The authors propose an approach inspired by information theory and clearly establish the connection between their goals and theoretical considerations. The mathematical derivations in Sections 3.1-3.3 provide a clear path from theoretical principles to practical implementation.

实验设计与分析

Yes. The authors evaluated InfoCons on multiple datasets (ModelNet40, ScanObjectNN, KITTI), eight different point cloud models, and two application scenarios.

补充材料

Yes, I reviewed the visualization results as well as the theoretical proofs.

与现有文献的关系

The author provides a background introduction to InfoCons from the perspective of point cloud interpretability, information theory, etc. In addition, the author provides a comprehensive review of pooling-based, gradient-based, and black-box query-based methods.

遗漏的重要参考文献

No.

其他优缺点

Strengths: 1、The authors proposed a method to solve the interpretability of 3D point cloud models from the perspective of information theory. 2、Extensive experimental evaluations on multiple model architectures, datasets, and applications demonstrate the versatility and effectiveness of InfoCons. Weakness: 1、The mechanisms behind balancing fidelity and conceptual coherence in explanations remain unclear. 2、The article lacks an introduction to some mathematical symbols. 3、The figure shown by the author is too unclear and the quality of the figure needs to be improved. 4、Although the author used multiple models to verify the effectiveness of the method, these models are too old. It is recommended that the author verify the effectiveness of the model based on the latest method. 5、The Attention Bottleneck lacks some novelty.

其他意见或建议

The author needs to check the writing of the entire article. For example, the font of the link in the lower left corner of page 11 is inconsistent.

作者回复

Dear Reviewer LVUY,

We sincerely thank you for your thorough review and valuable comments on our paper. We have summarized your concerns into three parts and provided our responses as follows:

1: Balancing Fidelity and Conceptual Coherence

Thank you for raising an important question. In our work, we examine the balance between fidelity (faithfulness) and conceptual coherence (interpretability) from two perspectives:

  • (i) Limitations of existing methods: As discussed in lines 68–87 (left part), existing approaches often lack either conceptual coherence or faithfulness, which we attribute to the absence of a learnable, unbiased prior.
  • (ii) Challenges in balancing conceptual coherence: When a learnable prior is introduced (Sec. 3.2, line 193), we observe that feature entanglement among neighboring points leads to a conflict between fidelity and conceptual coherence. To address this issue, in Def. 3.2, we introduce the term sg(1m^)ϵ\text{sg}(1-\hat m) \odot \epsilon to compensate for information loss caused by selecting critical points while excluding their entangled neighbors. A detailed discussion of this mechanism is provided in lines 201 (right) to 251 (left).
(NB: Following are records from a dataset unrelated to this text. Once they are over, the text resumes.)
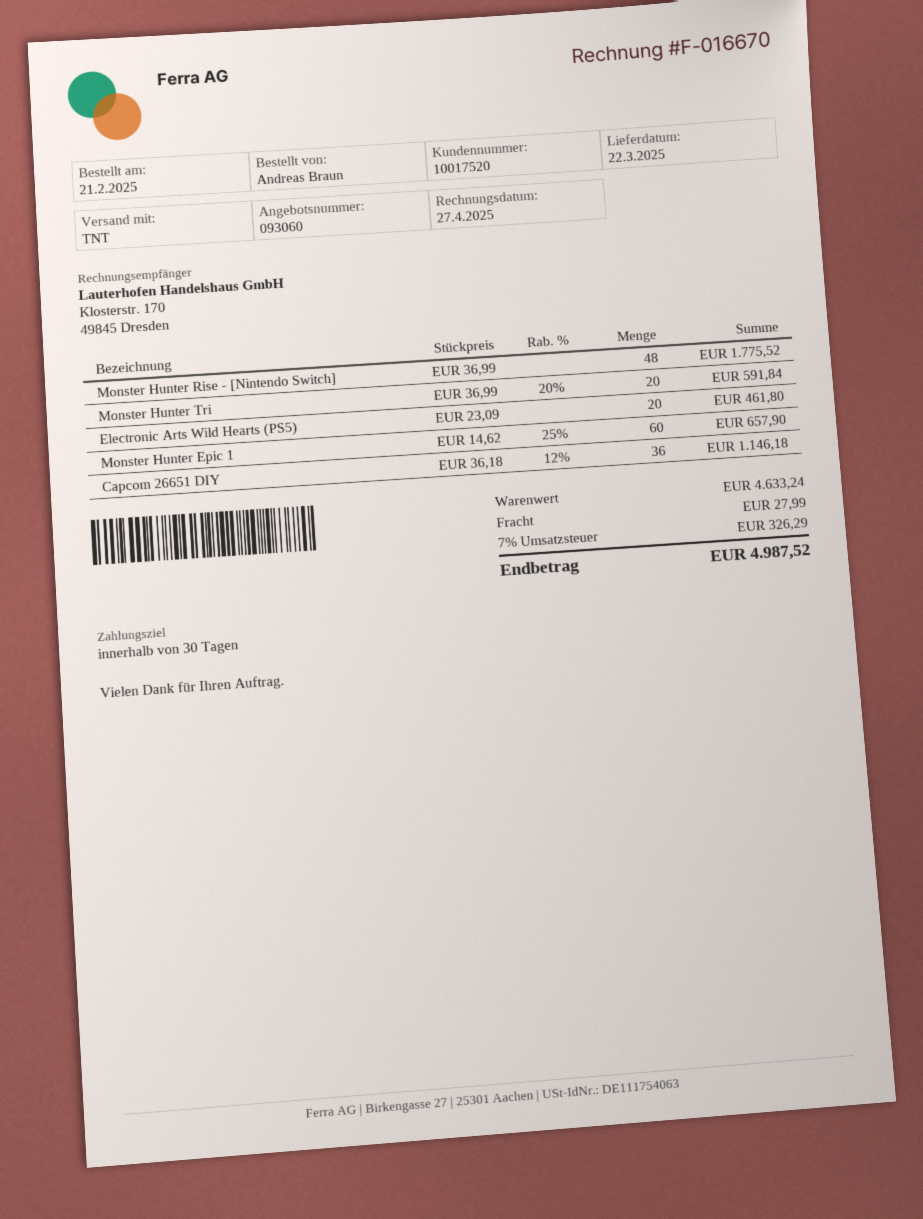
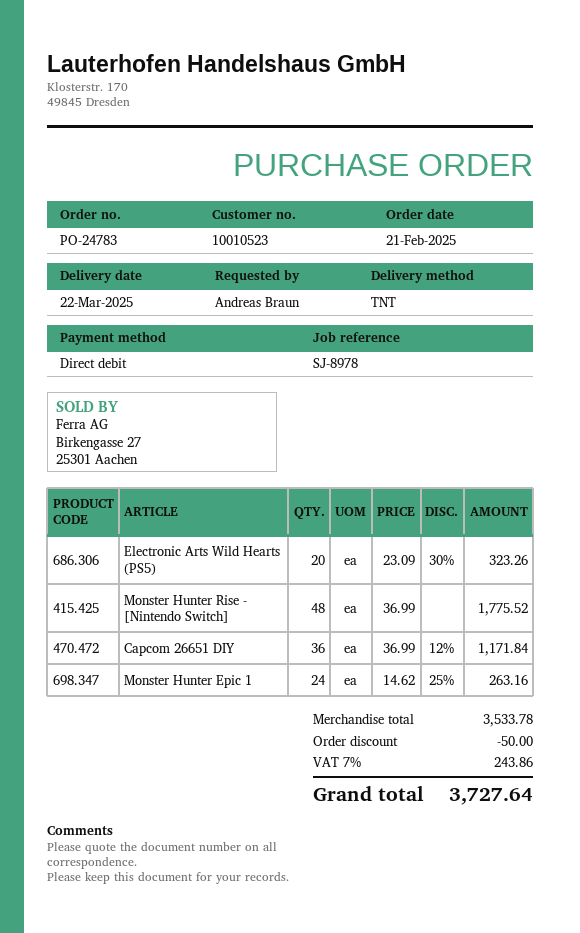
customer number: 10017520 -> 10010523
Monster Hunter Tri: 20 x 36.99 - 20% = 591.84 -> none
Electronic Arts Wild Hearts (PS5): 20 x 23.09 = 461.80 -> 20 x 23.09 - 30% = 323.26
Monster Hunter Epic 1: 60 x 14.62 - 25% = 657.90 -> 24 x 14.62 - 25% = 263.16
Capcom 26651 DIY: 36 x 36.18 - 12% = 1146.18 -> 36 x 36.99 - 12% = 1171.84
subtotal: 4633.24 -> 3533.78
discount: none -> 50.00
shipping: 27.99 -> none
tax: 7% = 326.29 -> 7% = 243.86
total: 4987.52 -> 3727.64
As a result, as shown in Fig. 9, the test accuracy remains stable within a narrow range (92.22% to 92.26%) across different values of β\beta. It is attributed to the compensation term, which injects Gaussian noise to replace the influence of unimportant yet entangled points, effectively mitigating the conflict.


2: Clarity of Figures, Mathematical Notation, and Novelty of Attention Bottleneck

  • Concerns About Notations and Figure Clarity in Fig. 2: We acknowledge that some implementation-specific notations (e.g., m^,μz,σz,ϵ\hat{m}, \mu_z, \sigma_z, \epsilon) cause clarity issues in Fig. 2-(b). To improve readability, we will relocate these notations to Fig. 5, which will focus on the detailed workflow.
  • Concerns About the Novelty of Attention Bottleneck: Attention Bottleneck (AB) is integrated into InfoCons because it can handle data of varying lengths (e.g., different numbers of points). We want to clarify that the main contribution of InfoCons lies in how AB is integrated into our framework. For example, directly applying AB (as a straightforward "selection strategy" in Def. 3.1) is inappropriate for some PC models, as it introduces conflicts between fidelity and conceptual coherence, as mentioned earlier. As presented in Def. 3.2 and Fig. 2-(b) of the current manuscript, we demonstrate how AB (denoted as θ\theta) serves as a component of our IB-based explanation framework, which constitutes our main contribution. We recognize that relocating the lower-left portion of Fig. 2-(b) to Fig. 5 would present our contributions.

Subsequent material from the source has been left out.